I was thinking, and came to the conclusion that today’s date, 4 September is significant for me in more than just the reminder of the quakes and the destruction.  I realise that it was the trigger to finally beginning my road to recovery from mental illness.

What I have learnt through this nightmare is to take one day at a time.  In so many ways.  People often talk about taking one day at a time.  Actually, it is almost too often sometimes, because it is difficult to understand how that might possibly make a difference.  Let me explain…

Every time an earthquake strikes there is no certainty of whether this will be a tiny shake that you just wonder whether it was actually just the wind.  Or will it go on, and build to a much more traumatic and damaging quake?  Many times I have sat here at my computer as a quake starts and I wait a second or two to decide, do I run for cover, or do I just ride it out?  Sometimes I have run for cover only to feel a little silly when it was just a small tremor.  But other times I have been glad I made the choice to move, as things come crashing down around me once again.

The other thing I don’t know is when the next one will come.  I always knew that after a major quake, smaller quakes called after-shocks would follow, but I had no idea that after-shocks, and then new major quakes could continue on for years.

It’s difficult to know exactly what to do after the quake stops because I don’t know what will follow.  Is it worth putting all the photos back in the shelf?  Should I pick the television up off the floor? (actually we Cantabarians got clever eventually and screwed televisions down.  Actually anything that could be screwed down was)  I have now had one new television courtesy of insurance, but I don’t really want to have to go back for another.  And to be honest there are some things that now live in the floor so they can’t fall any further.
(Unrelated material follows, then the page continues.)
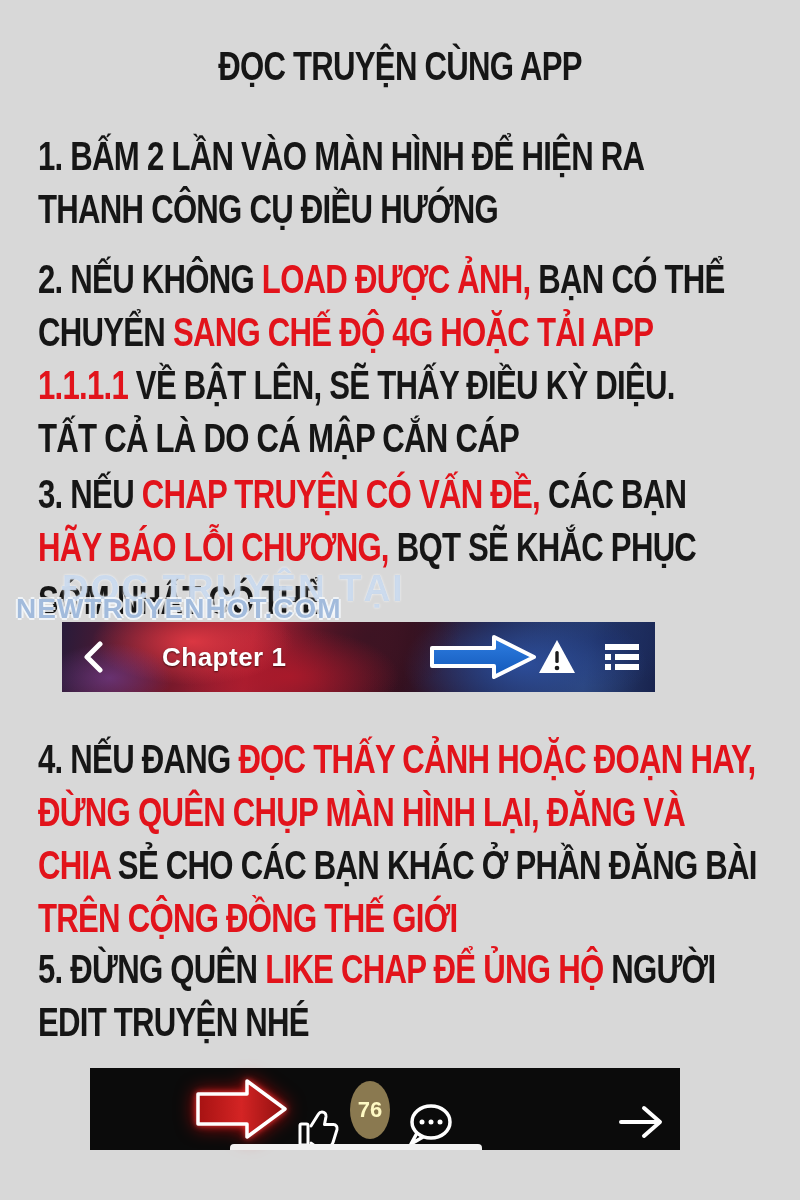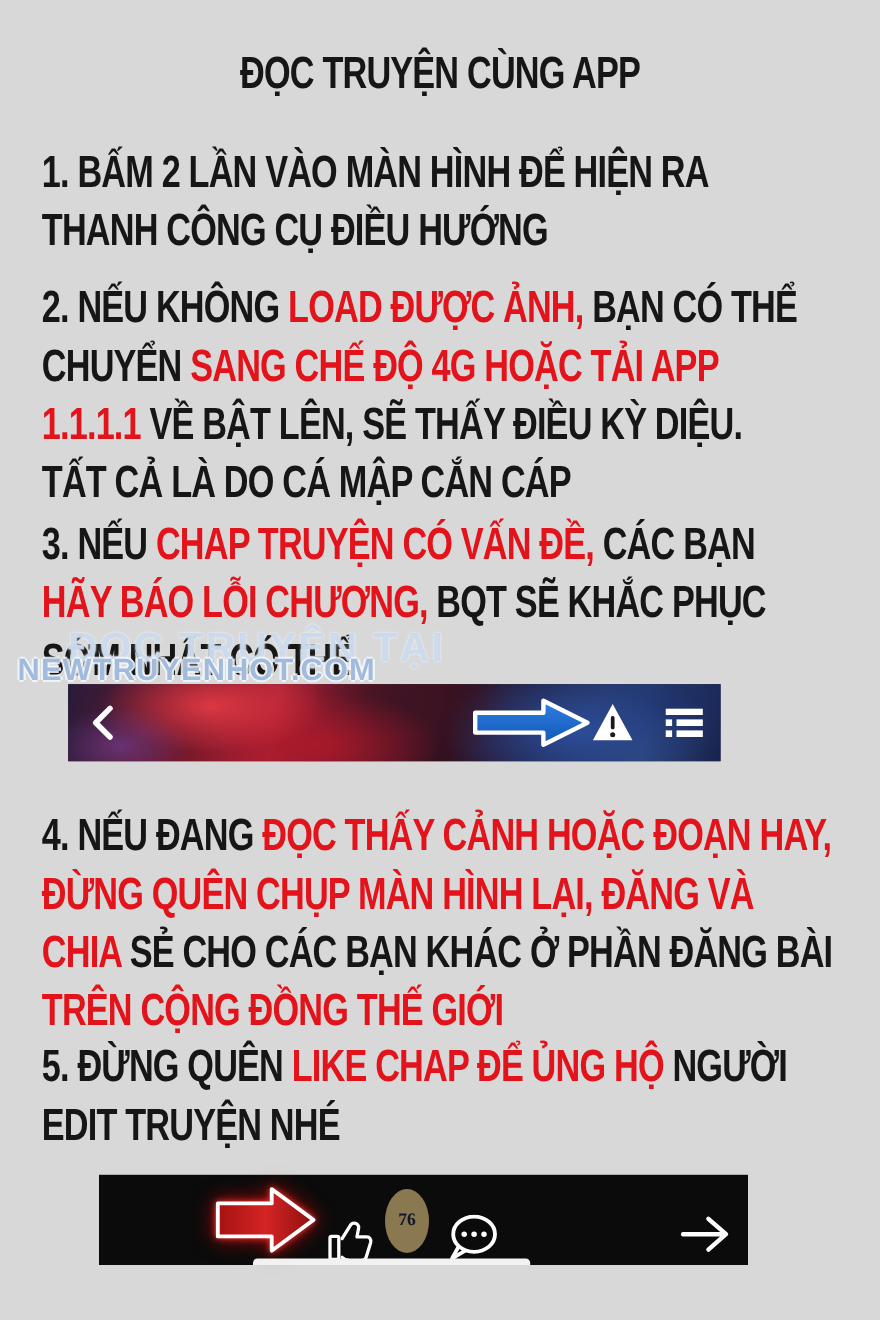"Chapter 1" div.chapter { html: none -> <div>Chapter 1</div> }
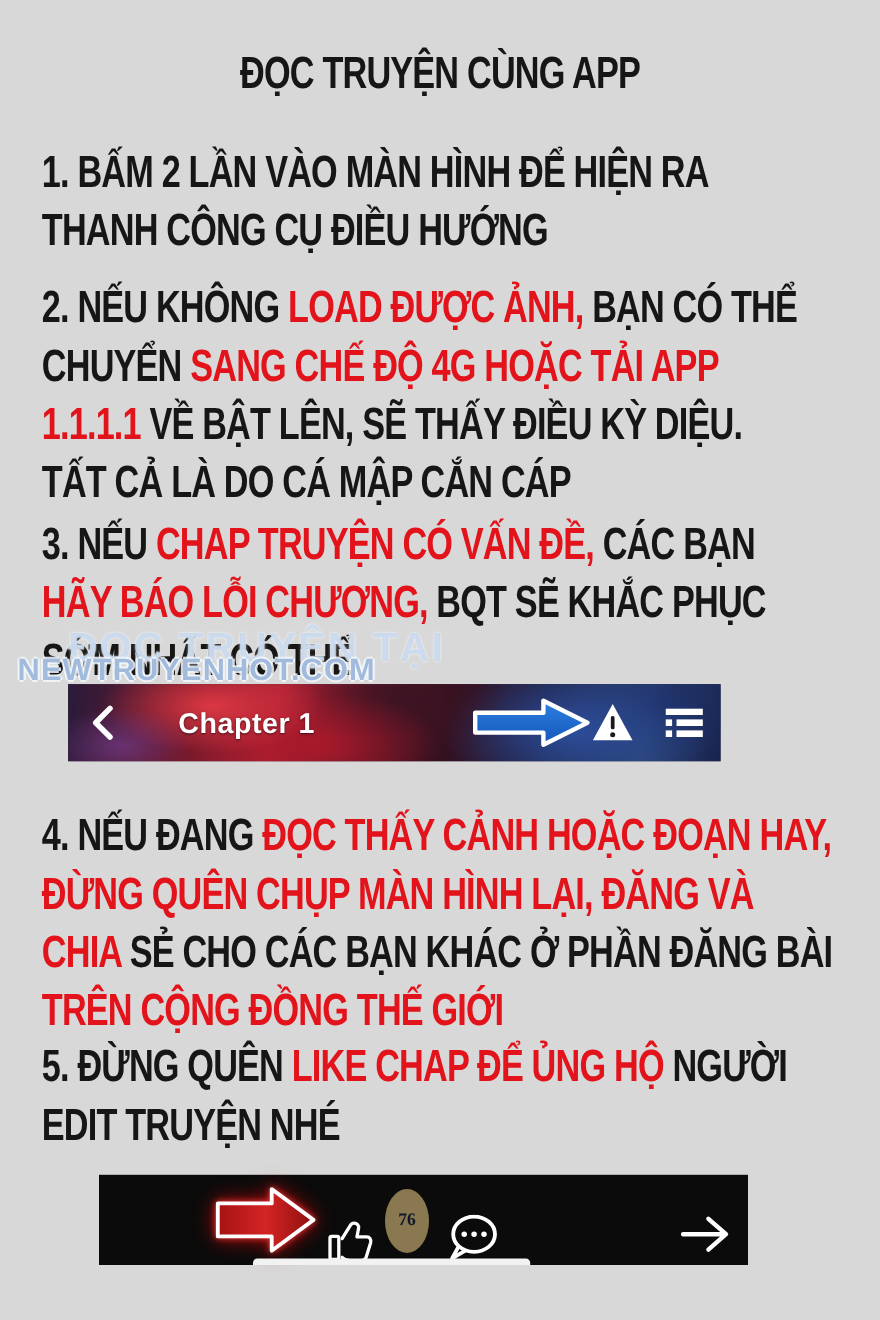"76" .badge span { color: #0f172a -> #fef9c3; font-family: Liberation Serif, serif -> none; font-size: 16px -> 22px }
I had heard people say that animals often gave advance notice of earthquakes about to hit, and that the birds went quiet, and the like.  Well my cat Penny lived through a good number of the quakes and never once gave me any warning.  She would look as shocked and terrified as me, except usually she would move a whole heap quicker than me.

When you’re in an earthquake zone, like I now know I do, you realise that there is little certainty.  I have learnt to have bottled water on hand, extra non-perishable food, and batteries in the torch and radio.  Actually I know have a solar-powered torch/radio so that solves the problem.  These things are so much more important to me now that I have experienced needing them, but not having them.  Now if I am prepared for that uncertainty, then it becomes manageable.  I know exactly the things I need to do if, and when a major quake hits.  I can just go into that action plan almost on automatic pilot rather than the shock of it paralysing me.  I know what is important.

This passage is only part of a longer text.